Cezary Baryka na początku doświadcza bezgranicznej miłości rodzicielskiej. Jest oczkiem w głowie matki i ojca, starają się oni, by miał zapewnione wszystko, czego potrzebuje. Po wybuchu rewolucji matka Baryki, Jadwiga, ze wszystkich siła starała się utrzymać samodzielnie siebie i syna w zrujnowanym Baku. Cezary odwdzięczał jej się za to nieposłuszeństwem i lekceważeniem. Mimo to Jadwiga do samej śmierci troszczyła się o syna, co zapewne ocaliło mu życie. Baryka dopiero po śmierci matki zorientował się, ile kobieta dla niego poświęciła.
Z kolei w dworku w Nawłoci Cezary po raz pierwszy dowiedział się, czym jest miłość romantyczna. Zainteresowały się nim aż trzy kobiety – Laura Kościeniecka, Karolina Szarłatowiczówna i Wanda Okszyńska. Początkowo Baryka flirtował z panną Szarłatowiczówną, ale z czasem zawróciła mu w głowie starsza od niego wdowa, czyli Laura. Zainteresowaniem ze strony Wandy nie przejmował się Baryka wcale. Mimo romansu z Laurą nie ustawał w swoich flirtach z Karoliną. Doprowadziło to do nieszczęścia – zazdrosna Wanda otruła Karolinę i doprowadziła do jej śmierci.
W ten sposób Cezary dowiedział się, że nie można lekko traktować cudzych uczuć, nawet jeśli człowiek ich nie odwzajemnia. Zazdrość może prowadzić do strasznych czynów. Cezary został także porzucony przez Laurę, która została ze swoim narzeczonym, gdy jej romans z Baryką wyszedł na jaw. Cezary odebrał w ten sposób bolesną lekcję, że nawet w miłości ludzie dbają przede wszystkim o własne interesy i o swoje dobro.

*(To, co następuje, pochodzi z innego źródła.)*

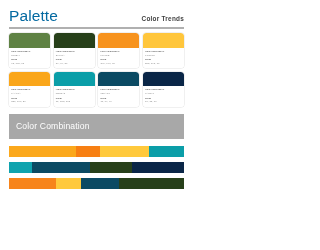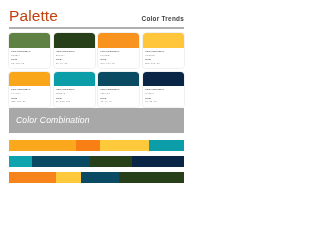--- a/index.html
+++ b/index.html
@@ -10,21 +10,21 @@
     overflow: hidden;
   }
   .page { position: relative; width: 193px; height: 250px; background: #fff; }
 
   
   .header {
     display: flex; align-items: flex-end; justify-content: space-between;
     padding: 8px 9px 0 9px;
   }
   .title {
-    font-size: 15.5px; font-weight: 400; color: #c2410c;
+    font-size: 15.5px; font-weight: 400; color: #0369a1;
     letter-spacing: 0.1px; line-height: 1.05;
   }
   .subtitle {
     font-size: 6.4px; font-weight: 700; color: #3f3f3f;
     letter-spacing: 0.25px; padding-bottom: 2px;
   }
   .divider {
     height: 2.2px; background: #b0b0b0; margin: 3px 9px 0 9px;
   }
 
@@ -53,26 +53,25 @@
     letter-spacing: 0.1px; line-height: 1.25;
   }
   .val {
     font-size: 2.5px; font-weight: 400; color: #8a8a8a;
     letter-spacing: 0.05px; line-height: 1.25;
     margin-bottom: 0.8px;
   }
 
   
   .combo-bar {
-    margin: 1px 9px 0 9px;
+    margin: 7px 9px 0 9px;
     background: #a8a8a8;
     height: 25px;
     display: flex; align-items: center;
     padding-left: 7px;
-    font-style: italic;
   }
   .combo-bar span {
     font-size: 8.6px; color: #ffffff; font-weight: 400;
     letter-spacing: 0.15px;
   }
 
   
   .stripes { margin: 7px 9px 0 9px; display: flex; flex-direction: column; gap: 4.5px; }
   .stripe-row { display: flex; height: 11.5px; width: 100%; }
   .seg { height: 100%; }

Cezary Baryka był bardzo młodym człowiekiem, który dopiero uczył się, czym jest miłość i jak ją rozpoznać wokół siebie. Sam kierował się bardziej impulsami czy namiętnościami, nie zdając sobie sprawy, jak silna może być prawdziwa miłość i co ona oznacza. Przykład takiego uczucia widoczny był za to w poświęceniu się jego matki dla jedynego, ukochanego dziecka.